题目:在二元树中找出和为某一值的所有路径
输入一个整数和一棵二元树。从树的根结点开始往下访问一直到叶结点所经过的所有结点形成一条路径。打印出和与输入整数相等的所有路径。
例如输入整数22 和如下二元树
10
/
5 12
/
4 7
则打印出两条路径:10, 12 和10, 5, 7。
// 在二元树中找出和为某一值的所有路径.cpp : Defines the entry point for the console application.
//
/*
题目:在二元树中找出和为某一值的所有路径
输入一个整数和一棵二元树。从树的根结点开始往下访问一直到叶结点所经过的所有结点形成一条路径。
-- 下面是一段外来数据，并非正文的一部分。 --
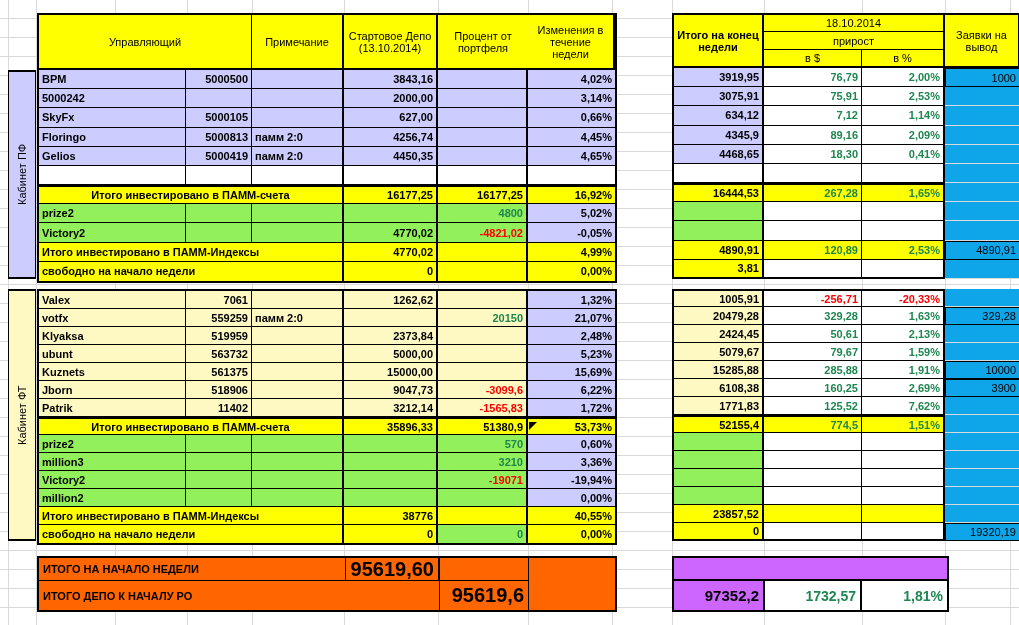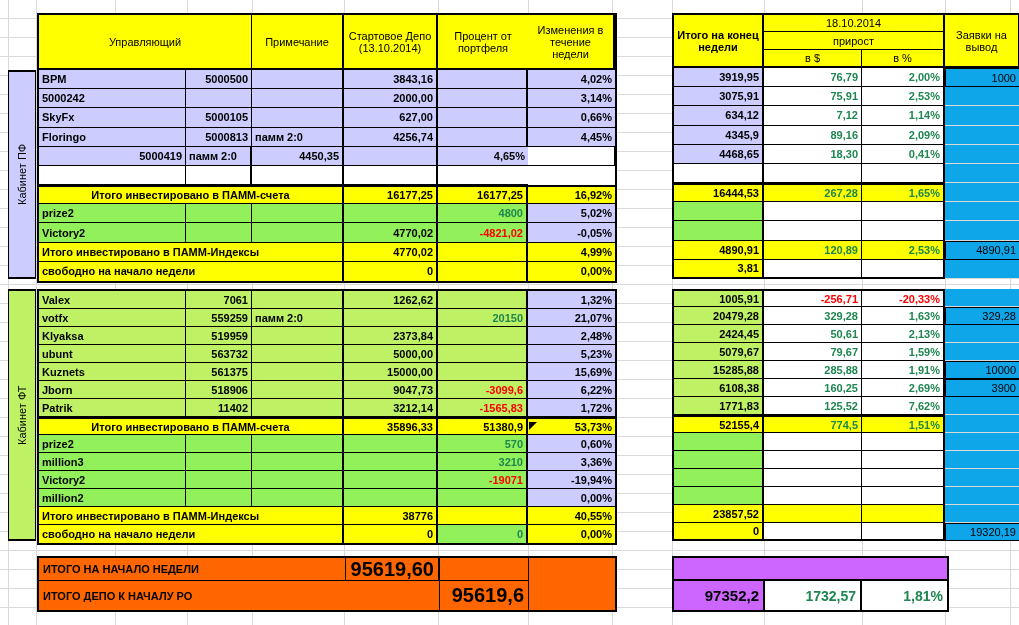"Gelios" div.c { html: none -> <div>Gelios</div> }
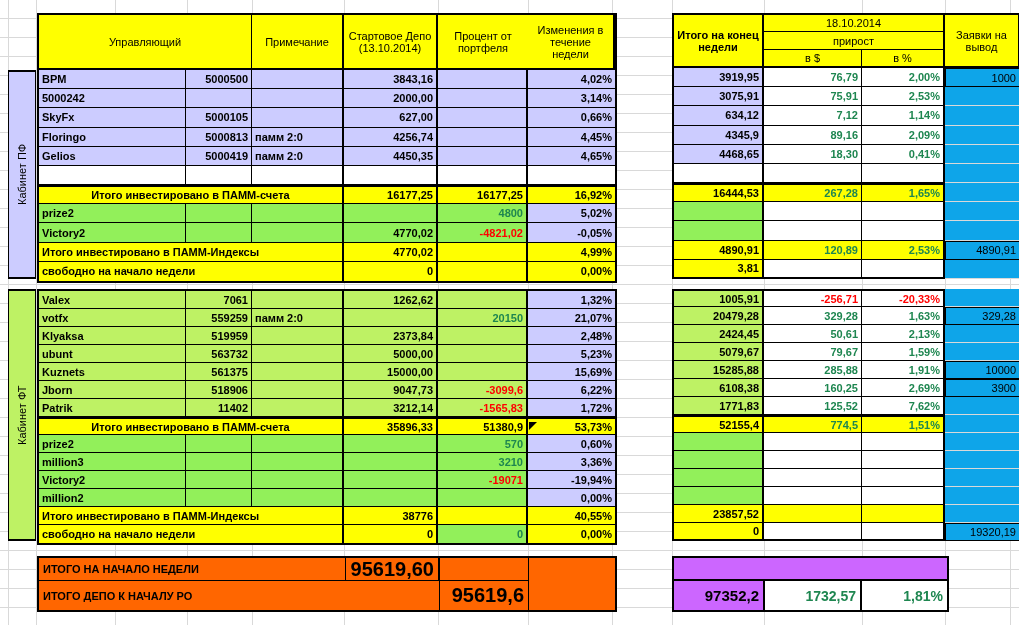"Valex" .bg-peach { background: #bef264 -> #fef9c3 }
打印出和与输入整数相等的所有路径。
例如输入整数22 和如下二元树
10
/
5 12
/
4 7
则打印出两条路径:10, 12 和10, 5, 7。
*/
#include "stdafx.h"
#include <iostream>
#include <stdlib.h>
#include <vector>
using namespace std;
struct BinaryTreeNode // a node in the binary tree
{
int m_nValue; // value of node
BinaryTreeNode *m_pLeft; // left child of node
BinaryTreeNode *m_pRight; // right child of node
};
//BinaryTreeNode headNode = NULL;
void addBSTreeNode(BinaryTreeNode *& pCurrent,int data)
{
if (pCurrent == NULL)
{
BinaryTreeNode *BSTreeNode = new BinaryTreeNode();
BSTreeNode->m_pLeft = NULL;
BSTreeNode->m_pRight = NULL;
BSTreeNode->m_nValue = data;
pCurrent = BSTreeNode;
}else
{
if (pCurrent->m_nValue > data)
{
addBSTreeNode(pCurrent->m_pLeft,data);
}else
{
addBSTreeNode(pCurrent->m_pRight,data);
}
}
}
void findPath(BinaryTreeNode *pCurrent,int sum,vector<int> path,int curSum)
{
if (!pCurrent)
{
return;
}
curSum += pCurrent->m_nValue;
path.push_back(pCurrent->m_nValue);
bool isLeaf = !(pCurrent->m_pLeft) && !(pCurrent->m_pRight);
if (curSum == sum && isLeaf)
{
vector<int>::iterator iter;
for (iter = path.begin();iter != path.end();iter++)
{
cout << *iter << " ";
}
cout << endl;
}
if (pCurrent->m_pLeft)
{
findPath(pCurrent->m_pLeft,sum,path,curSum);
}
if (pCurrent->m_pRight)
{
findPath(pCurrent->m_pRight,sum,path,curSum);
}
curSum -= pCurrent->m_nValue;
path.pop_back();
}
int _tmain(int argc, _TCHAR* argv[])
{
BinaryTreeNode *BSNode = NULL;
addBSTreeNode(BSNode,10);
addBSTreeNode(BSNode,5);
addBSTreeNode(BSNode,12);
addBSTreeNode(BSNode,4);
addBSTreeNode(BSNode,7);
vector<int> path;
int sum = 0;
findPath(BSNode,22,path,sum);
system("pause");
return 0;
}